What is distal RTA?
Distal renal tubular acidosis (dRTA) is the classical form of RTA, being the first described. Distal RTA is characterized by a failure of acid secretion by the alpha intercalated cells of the distal tubule and cortical collecting duct of the distal nephron.
How is distal RTA treated?
The underlying cause of distal renal tubular acidosis should be corrected if it can be identified. Medicines that may be prescribed include potassium citrate, sodium bicarbonate, and thiazide diuretics. These are alkaline medicines that help correct the acidic condition of the body.
What is the defect in type 1 RTA?
Type 1 (distal) RTA Type 1 is impairment in hydrogen ion secretion in the distal tubule, resulting in a persistently high urine pH (>5.5) and systemic acidosis. Plasma bicarbonate is frequently <15 mEq/L (15 mmol/L), and hypokalemia.
How is distal RTA diagnosed?
For diagnosis of distal RTA, the NH4+ loading test is the gold standard test, but it may occasionally be bypassed in patients with obvious hyperchloremic metabolic acidosis and inappropriately high urine pH. In these cases, a single UAG measurement may be sufficient to verify the diagnosis of distal RTA (Figure 1).
Why does Type 1 RTA cause kidney stones?
Untreated type 1 RTA causes children to grow more slowly and adults to develop progressive kidney disease and bone diseases link. Adults and children with untreated type 1 RTA may develop kidney stones because of abnormal calcium deposits that build up in the kidneys.
What causes calcium phosphate kidney stones?
The cause of calcium phosphate stones is often obscure but most often related to a high urine pH. Some patients with calcium phosphate stones may have incomplete renal tubular acidosis. Others have distal renal tubular acidosis characterized by hyperchloremic acidosis, hypocitraturia, and high urine pH.
What causes Type 1 RTA?
Type 1 RTA can also be caused by certain medications, including some used for pain and bipolar disorder, conditions causing high calcium in the urine, blocked urinary tract, or rejection of a transplanted kidney.

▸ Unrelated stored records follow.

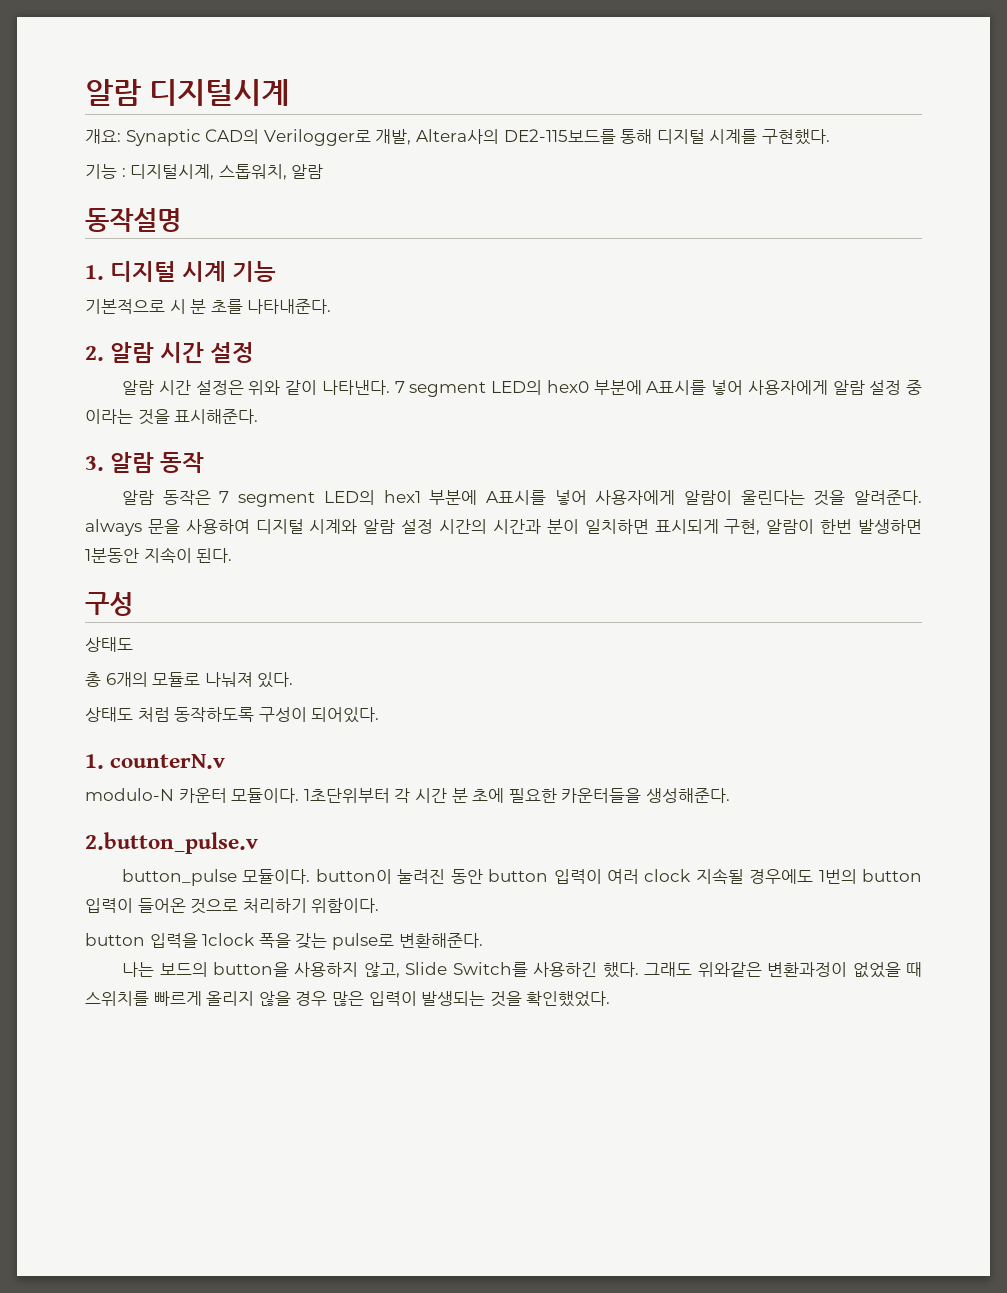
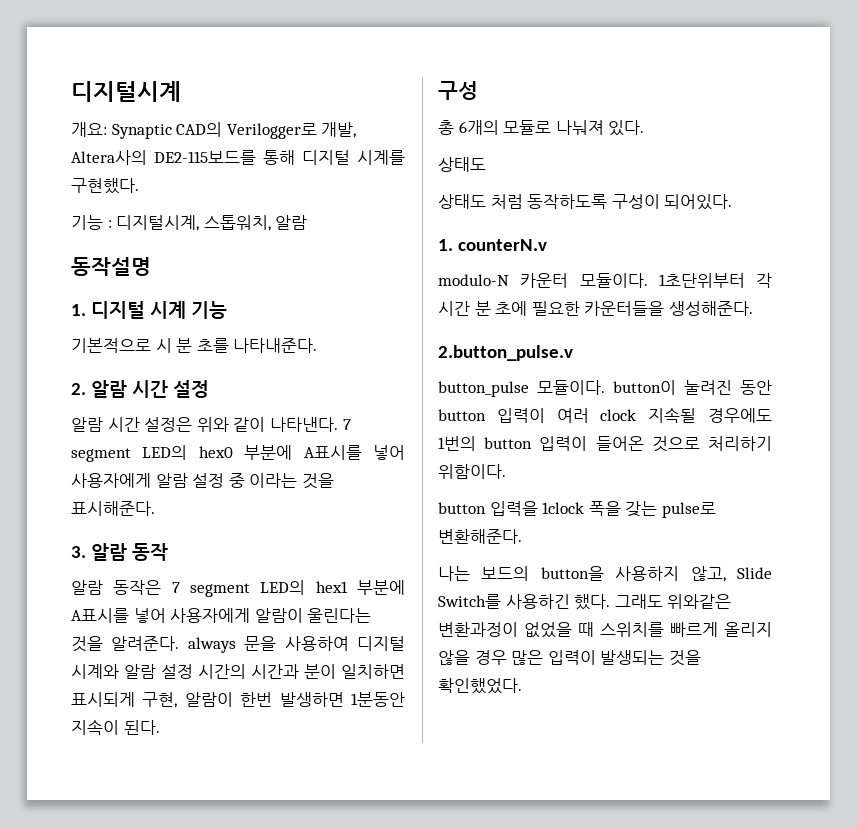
[85,79,141,106] 알람 -> (71, 91) none
[85,637,133,652] // 상태도 -> (478, 90) none
(133, 714) none -> [438,194,486,209] // 상태도

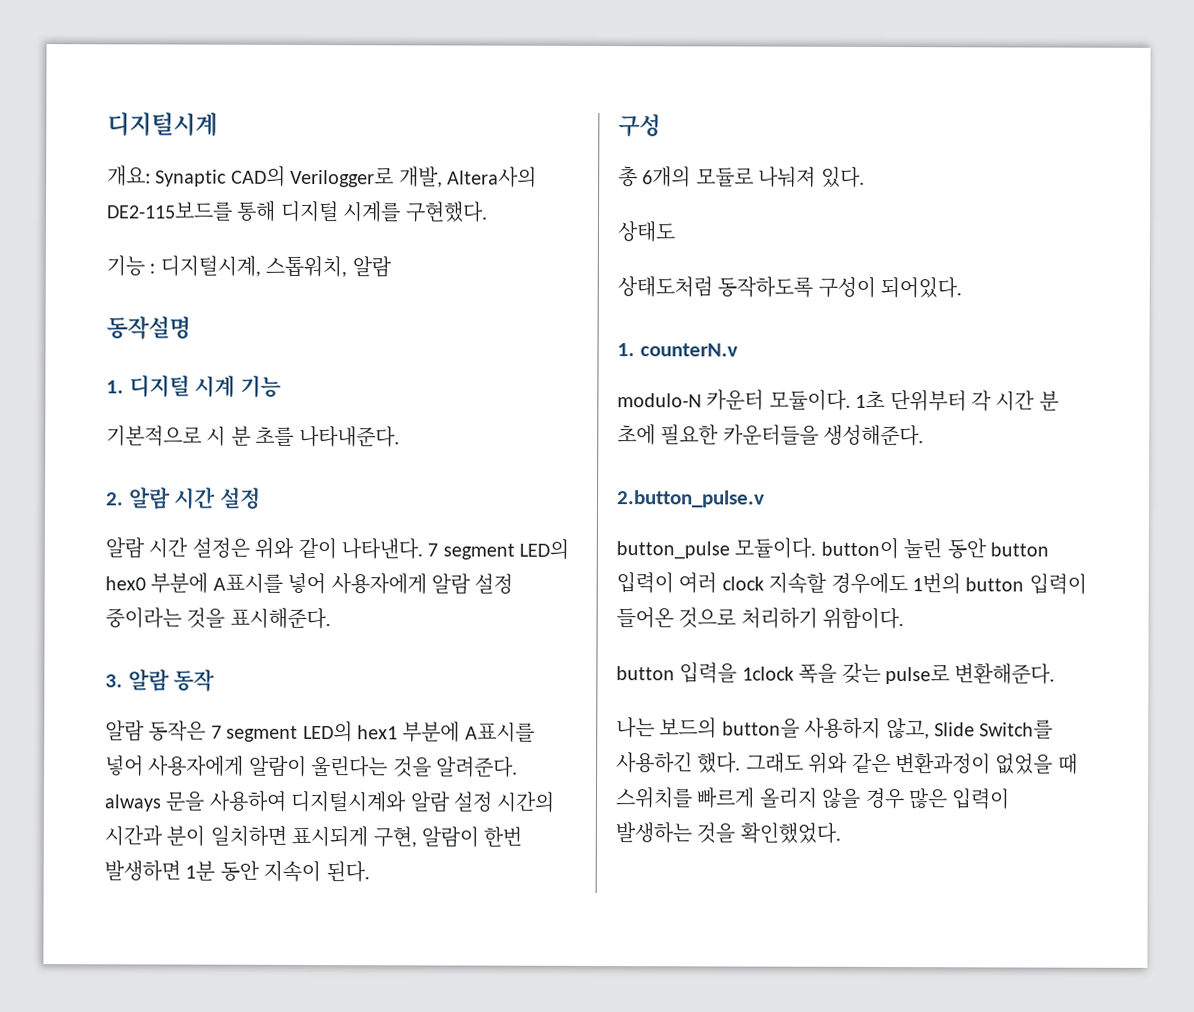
[228,473,298,488] 중 이라는 -> [105,607,182,629] 중이라는
[356,636,405,651] [71,664,119,679] 디지털 시계와 -> [290,790,408,813] 디지털시계와
[350,692,405,707] 1분동안 -> [185,860,260,882] 1분 동안
[438,194,523,209] 상태도 처럼 -> [617,276,713,298] 상태도처럼
[658,273,745,288] 1초단위부터 -> [855,390,967,412] 1초 단위부터
[684,380,732,395] 눌려진 -> [903,538,943,559] 눌린
[648,407,697,423] 지속될 -> [768,572,828,594] 지속할
[667,594,732,609] 위와같은 -> [808,752,891,774] 위와 같은
[600,650,665,665] 발생되는 -> [615,822,692,844] 발생하는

Is renal tubular acidosis serious?
What is distal tubular renal acidosis (dRTA)? dRTA is a rare but serious type of kidney disease that can be inherited (primary dRTA) or be caused by another disorder or medication (secondary dRTA).
Why is there Hypercalciuria in distal RTA?

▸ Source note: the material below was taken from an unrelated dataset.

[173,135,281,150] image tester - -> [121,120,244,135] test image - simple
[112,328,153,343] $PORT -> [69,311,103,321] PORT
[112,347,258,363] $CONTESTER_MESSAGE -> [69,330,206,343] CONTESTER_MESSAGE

Patients have a constant release of calcium phosphate from bones to buffer the extracellular H+. Patients have decreased reabsorption of calcium and phosphate, leading to hypercalciuria and hyperphosphaturia.
How is type 1 RTA diagnosed?
Type 1 RTA is confirmed by a urine pH that remains > 5.5 during systemic acidosis. The acidosis may occur spontaneously or be induced by an acid load test (administration of ammonium chloride 100 mg/kg po). Normal kidneys reduce urine pH to < 5.2 within 6 h of acidosis.
Why does distal RTA cause hypercalciuria?
dRTA is caused by dysfunctional α-intercalated cells, resulting in defective acid excretion. This inability to adequately acidify the urine results in metabolic acidosis, hypocitraturia, hypokalemia, hypercalciuria, nephrocalcinosis, and stones.
What are distal and proximal renal tubular acidosis (RTA)?
Distal (type 1) and proximal (type 2) renal tubular acidosis (RTA) are uncommon disorders, particularly in adults.
What is the difference between Type 1 and Type 2 RTA?
Type 1 RTA, or distal RTA, occurs when there is a problem at the end or distal part of the tubules. Type 2 RTA, or proximal RTA, occurs when there is a problem in the beginning or proximal part of the tubules.
What are the causes of Distal RTA?
Distal RTA is caused by an inability of the collecting duct to excrete adequate hydrogen (H +) ions because of poor NH4 + excretion.
What are the hyperkalemic forms of RTA?
The hyperkalemic forms of RTA include type 4 RTA is another form of RTA in which the primary problem is either decreased aldosterone secretion or aldosterone resistance or a voltage defect. These patients typically have a mild metabolic acidosis (serum bicarbonate concentration above 17 mEq/L) with the major manifestation being hyperkalemia.